No. The benefit of using a variable instead of using ifdefs is that we
know that both code paths continue to compile just fine. We do the same
thing in "refs/packed-backend.c".

But this code is not needed at all anyway, as you pointed out, because
we can simply use the emulated mmap(3P) code.
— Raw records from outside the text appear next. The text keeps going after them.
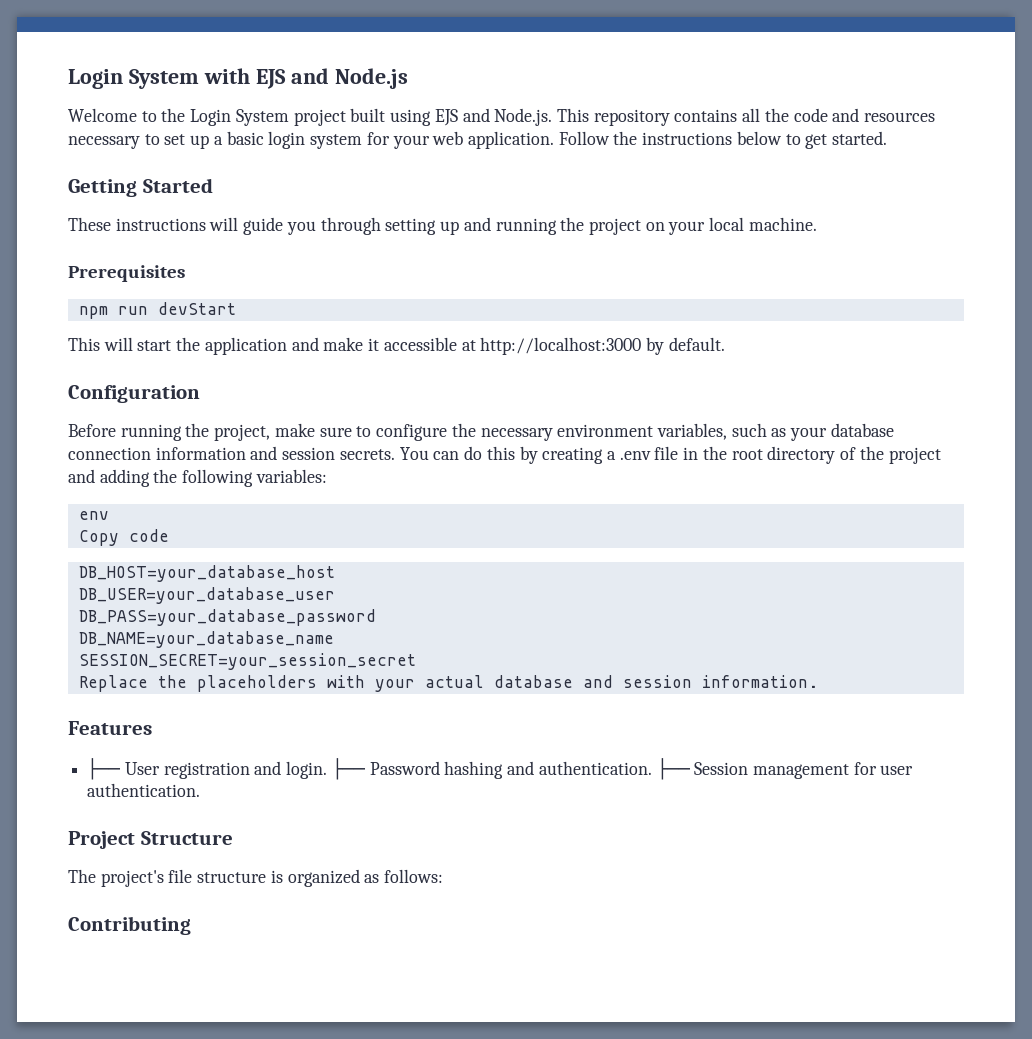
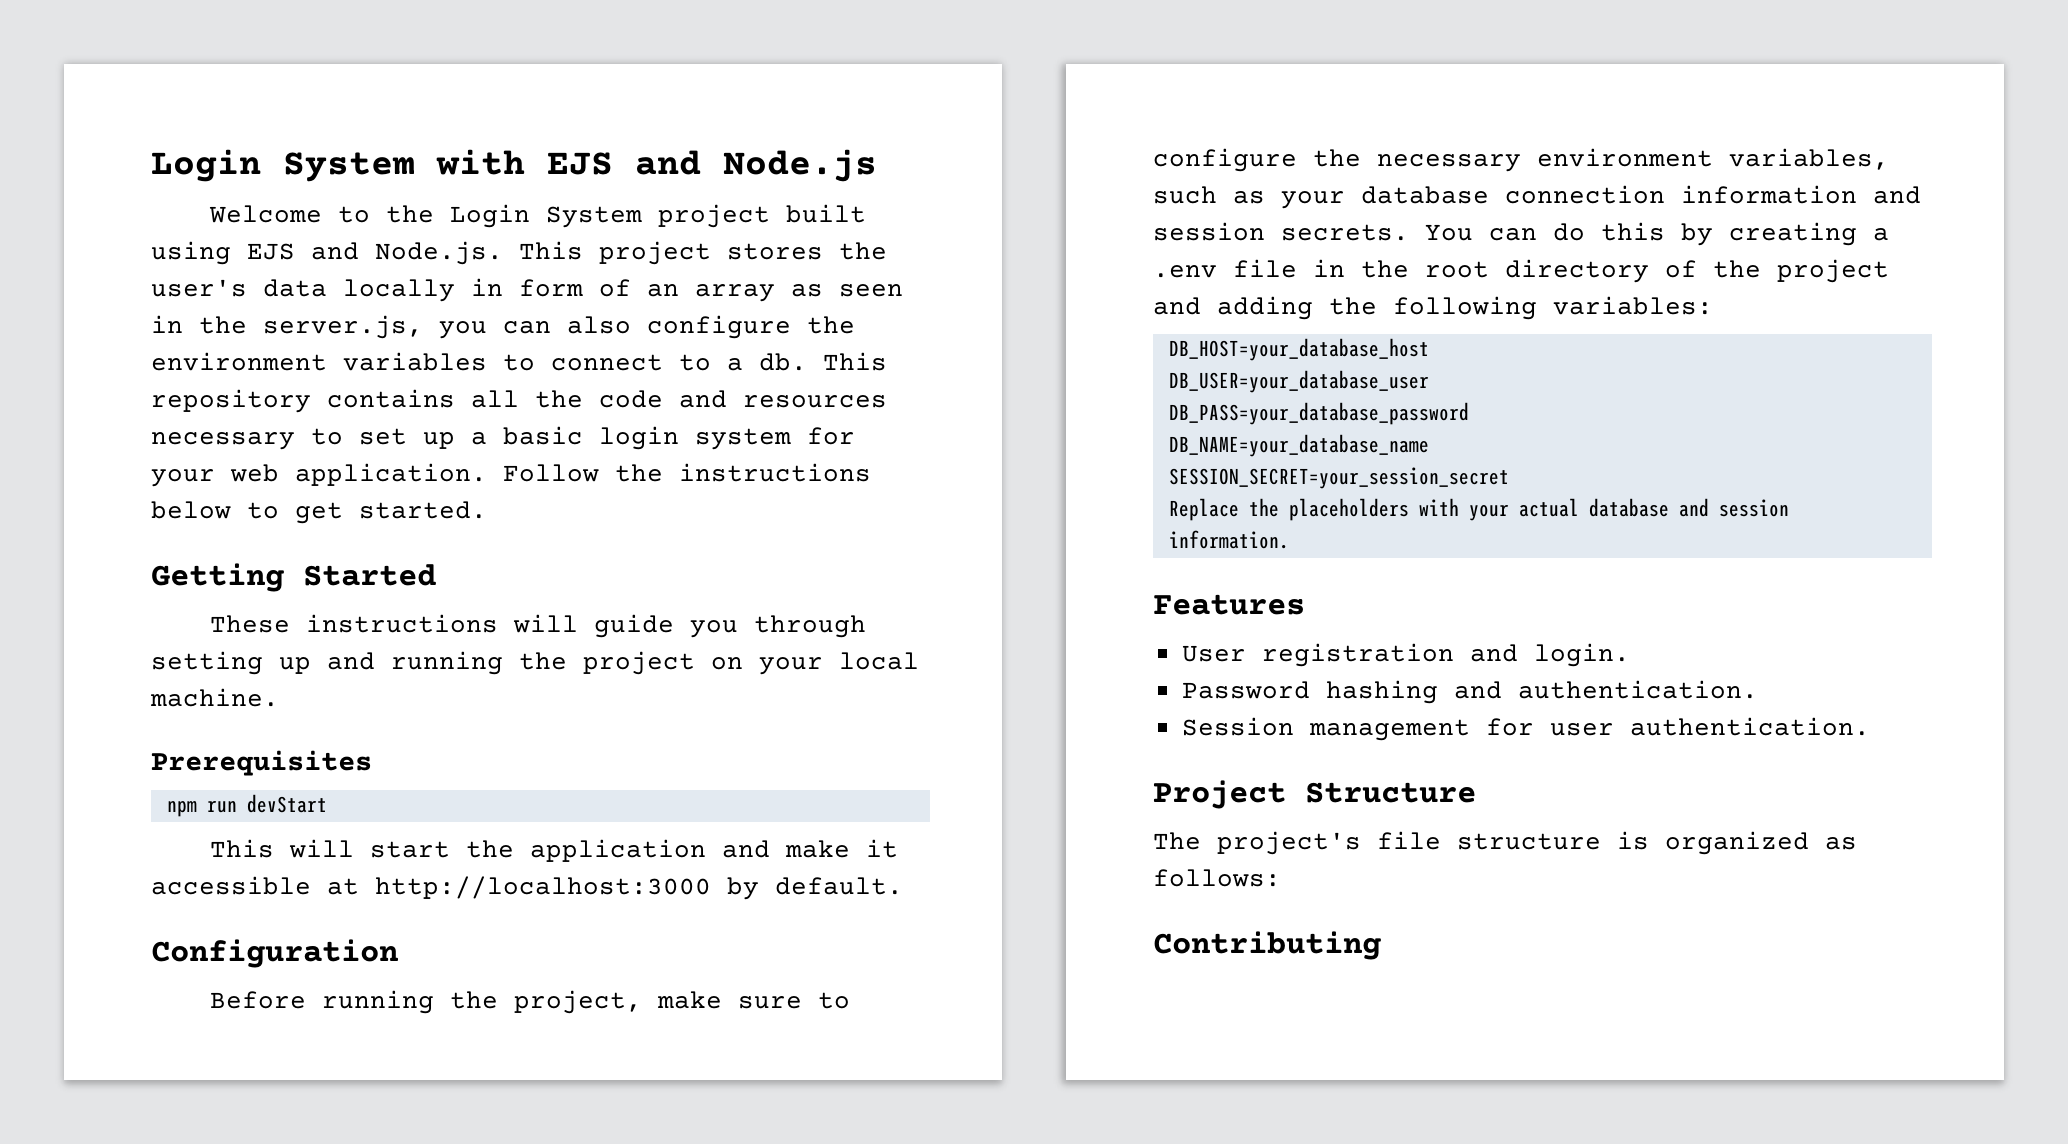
- Welcome to the Login System project built using EJS and Node.js. This repository contains all the code and resources necessary to set up a basic login system for your web application.
+ Welcome to the Login System project built using EJS and Node.js. This project stores the user's data locally in form of an array as seen in the server.js, you can also configure the environment variables to connect to a db. This repository contains all the code and resources necessary to set up a basic login system for your web application.
- env
- Copy code
- ├── User registration and login. ├── Password hashing and authentication. ├── Session management for user authentication.
+ User registration and login.
+ Password hashing and authentication.
+ Session management for user authentication.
> > +static void file_close(void *v)
> >  {
> > -	int fd = ((struct file_block_source *)b)->fd;
> > -	if (fd > 0) {
> > -		close(fd);
> > -		((struct file_block_source *)b)->fd = 0;
> > +	struct file_block_source *b = v;
> > +
> > +	if (b->fd >= 0) {
> > +		close(b->fd);
> > +		b->fd = -1;
> >  	}
> >  
> > +	if (use_mmap)
> > +		munmap(b->data, b->size);
> > +	else
> > +		reftable_free(b->data);
> > +	b->data = NULL;
> > +
> >  	reftable_free(b);
> >  }
> 
> It would have been nicer to do this kind of "a void pointer is taken
> and we immediately cast it to a concrete and useful type upon entry"
> clean-up as a separate step that is purely clean-up, if there were
> many instances.  It is the first such one in the series as far as I
> remember, so it is not a huge deal.
> 
> > @@ -108,9 +119,7 @@ static int file_read_block(void *v, struct reftable_block *dest, uint64_t off,
> >  {
> >  	struct file_block_source *b = v;
> >  	assert(off + size <= b->size);
> > -	dest->data = reftable_malloc(size);
> > -	if (pread_in_full(b->fd, dest->data, size, off) != size)
> > -		return -1;
> > +	dest->data = b->data + off;
> >  	dest->len = size;
> >  	return size;
> >  }
> 
> So, we used to delay the allocation and reading of a block until
> this function gets called.  Now, by the time the control reaches
> the function, we are expected to have the data handy at b->data.
> That is ensured by reftable_block_source_from_file(), I presume?
> 
> > @@ -127,8 +136,10 @@ int reftable_block_source_from_file(struct reftable_block_source *bs,
> >  {
> >  	struct stat st = { 0 };
> >  	int err = 0;
> > -	int fd = open(name, O_RDONLY);
> > +	int fd;
> >  	struct file_block_source *p = NULL;
> > +
> > +	fd = open(name, O_RDONLY);
> >  	if (fd < 0) {
> >  		if (errno == ENOENT) {
> >  			return REFTABLE_NOT_EXIST_ERROR;
> 
> This is a no-op clean-up that would have been better in a separate
> clean-up step.  Again, not a huge deal.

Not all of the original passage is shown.